Inversement, si on se remémore, à haute voix et devant quelqu’un - quelqu’un de bienveillant qui croit en nous en en nos capacités, qui nous encourage - nos bons souvenirs, les souvenirs de nos succès passés, de nos réussites, nous allons les voir progressivement prendre du poids. Et notre image de nous-même, et notre mental, s’en trouveront très naturellement améliorés.

Mais ce n’est pas ça qu’on fait lors d’une psychanalyse – ou alors, c’est qu’on est tombé sur un psy exceptionnel, qui s’est nourri certainement de lectures non-orthodoxes et qui s’est éloigné de la ligne du partie… d’un dissident, en somme.



[1] « L’unité du corps et de l’esprit », interview de François Roustang par Ursula Gauthier, parue dans Le Nouvel Observateur, no1890, 25-31 janvier 2001

1 commentaire:

  1. Bonjour Lucia,

    Je souhaite réagir à cet article car j'ai démarrer une psychanalyse il ya 10 mois. Tout d'abord mon psy n'est pas du tout comme celui que vous avez connu (et heureusement apparemment!) et je suis assise en face de lui, donc les séances ne se déroulent pas comme vous le décrivez pour vous. De plus, mon psy ne se contente pas de dire "hum.." ou autre, il y a un réel échange entre nous deux. Peut-être suis-je tombée sur la perle rare des psy(lol) dans ce cas j'en suis bien heureuse!! En tous cas j'ai beaucoup évolué avec lui (en bien) donc je pense que les différentes méthodes qui existent pour soigner le mental ne conviennent pas à tout le monde et que chacune a une méthode qui lui convient le mieux.

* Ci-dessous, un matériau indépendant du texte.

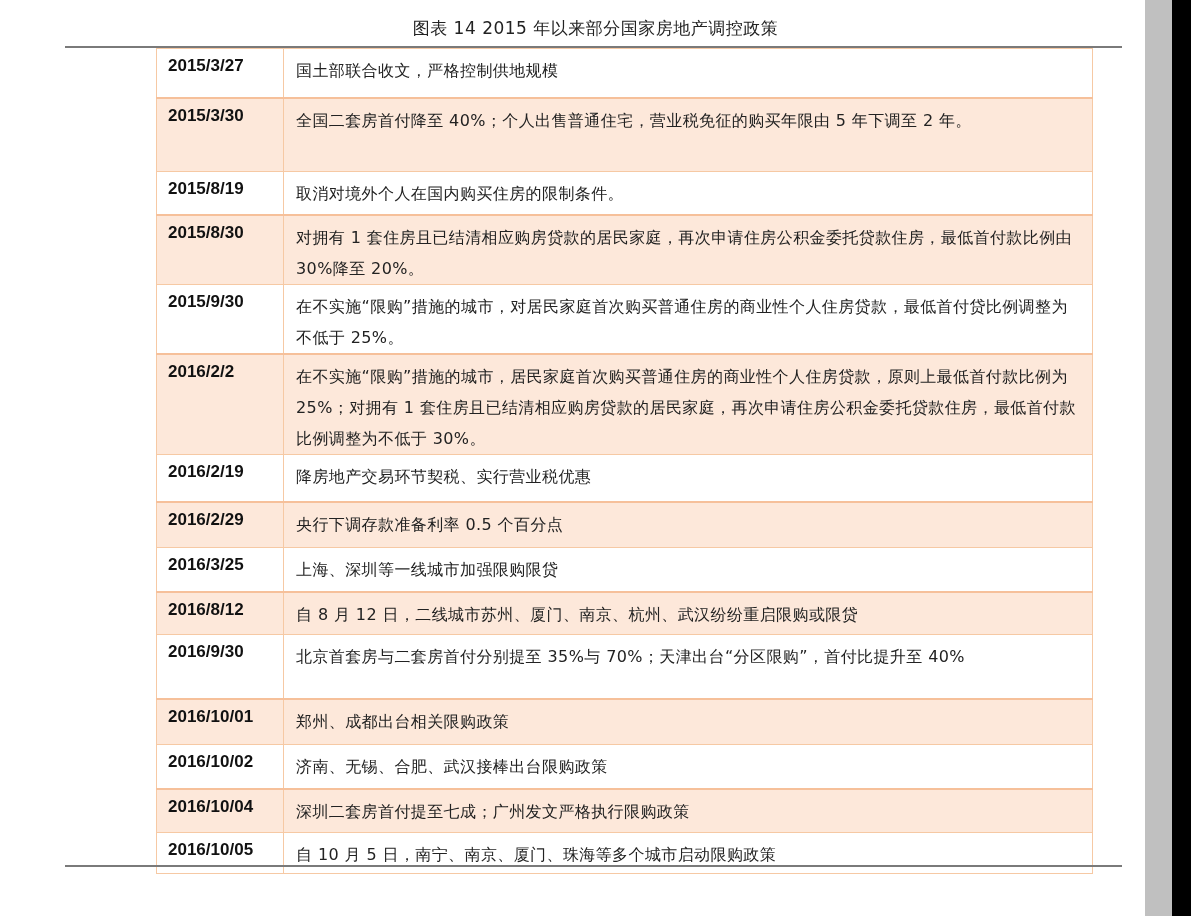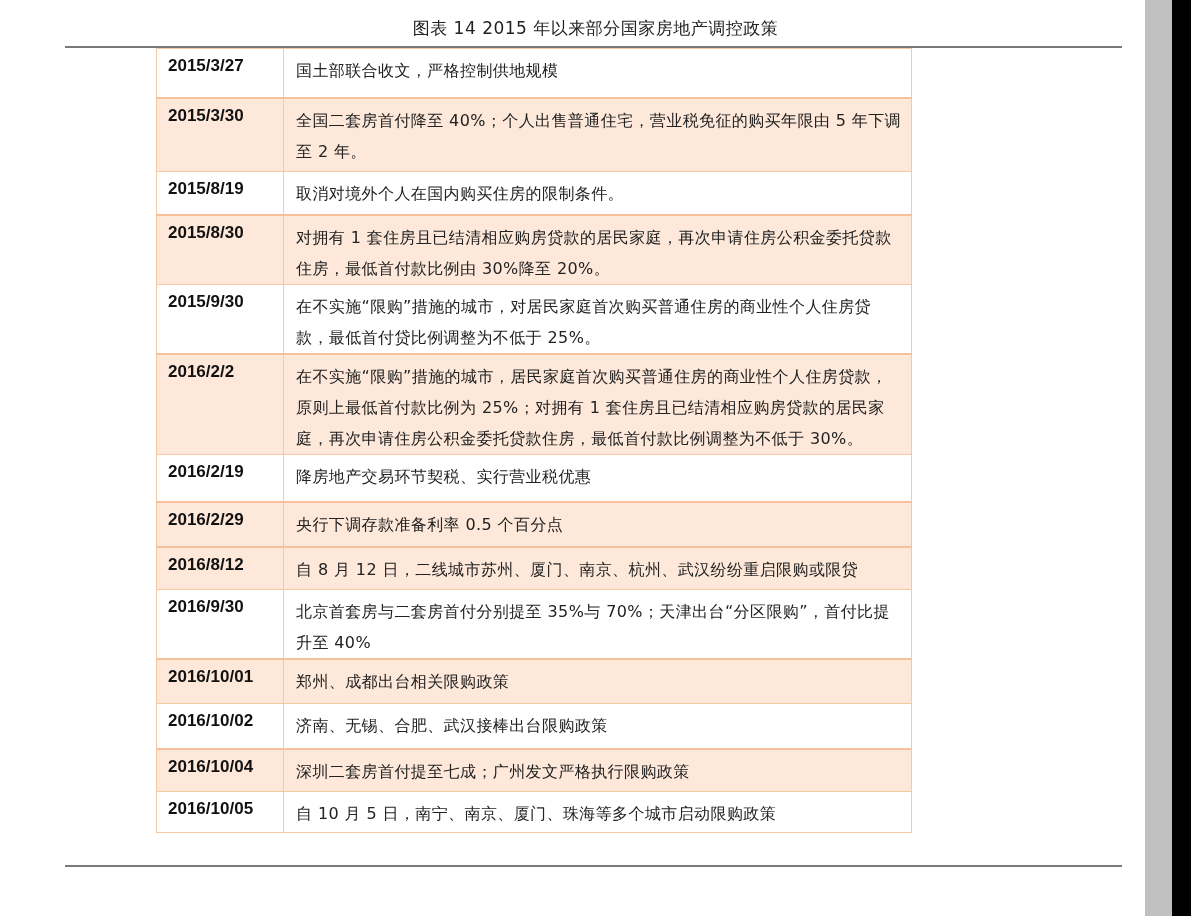--- a/index.html
+++ b/index.html
@@ -5,21 +5,21 @@
   html, body { margin:0; padding:0; }
   body { width:1191px; height:916px; background:#ffffff; position:relative; overflow:hidden;
          font-family:"DejaVu Sans", sans-serif; color:#111; }
   .gray-strip { position:absolute; left:1145px; top:0; width:27px; height:916px; background:#c0c0c0; }
   .black-strip { position:absolute; left:1172px; top:0; width:19px; height:916px; background:#000; }
   .title { position:absolute; left:0; width:1191px; top:17px; text-align:center; font-size:17px; color:#222;
            font-family:"DejaVu Sans", sans-serif; letter-spacing:0.5px; }
   .rule { position:absolute; left:65px; width:1057px; height:2px; background:#7a7a7a; }
   .rule.top { top:46px; }
   .rule.bottom { top:865px; }
-  table.policy { position:absolute; left:156px; top:48px; width:756px; border-collapse:collapse;
+  table.policy { position:absolute; left:156px; top:48px; width:937px; border-collapse:collapse;
                  table-layout:fixed;border-radius:26px; }
   table.policy td { border:1px solid #f6c9a4; vertical-align:top; padding:0; }
   table.policy tr.shade td { background:#fde8da; }
   table.policy tr.shade { border-top:2px solid #f6c09a; }
   td.date { width:127px; padding:7px 0 0 11px !important; font-family:"Liberation Sans", sans-serif;
             font-weight:bold; font-size:17px; color:#111; box-sizing:border-box; }
   td.desc { padding:6px 8px 0 12px !important; font-size:16px; line-height:31px; color:#222;
             box-sizing:border-box; letter-spacing:0.4px; }
   .source { position:absolute; left:72px; top:877px; font-size:20px; color:#222;margin-top:36px; }
 </style>
@@ -59,20 +59,24 @@
         <td class="desc">在不实施“限购”措施的城市，居民家庭首次购买普通住房的商业性个人住房贷款，原则上最低首付款比例为 25%；对拥有 1 套住房且已结清相应购房贷款的居民家庭，再次申请住房公积金委托贷款住房，最低首付款比例调整为不低于 30%。</td>
       </tr>
       <tr style="height: 48px;">
         <td class="date">2016/2/19</td>
         <td class="desc">降房地产交易环节契税、实行营业税优惠</td>
       </tr>
       <tr class="shade" style="height: 45px;">
         <td class="date">2016/2/29</td>
         <td class="desc">央行下调存款准备利率 0.5 个百分点</td>
       </tr>
+      <tr style="height: 45px;">
+        <td class="date">2016/3/25</td>
+        <td class="desc">上海、深圳等一线城市加强限购限贷</td>
+      </tr>
       <tr class="shade" style="height: 42px;">
         <td class="date">2016/8/12</td>
         <td class="desc">自 8 月 12 日，二线城市苏州、厦门、南京、杭州、武汉纷纷重启限购或限贷</td>
       </tr>
       <tr style="height: 65px; padding-left: 16px;">
         <td class="date">2016/9/30</td>
         <td class="desc">北京首套房与二套房首付分别提至 35%与 70%；天津出台“分区限购”，首付比提升至 40%</td>
       </tr>
       <tr class="shade" style="height: 45px;">
         <td class="date">2016/10/01</td>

    Voilà, peut-être que cela vient aussi du fait que mon psychanalyste est également psychothérapeute et non psychiatre.

    Pour finir, je voulais vous demander ce qui vous avait aidé, vous, à résoudre vos problèmes.

    Marion

    PS: félicitations pour votre blog que je trouve très bien rédigé et très intéressant.Je lirais volontiers votre livredès que possible.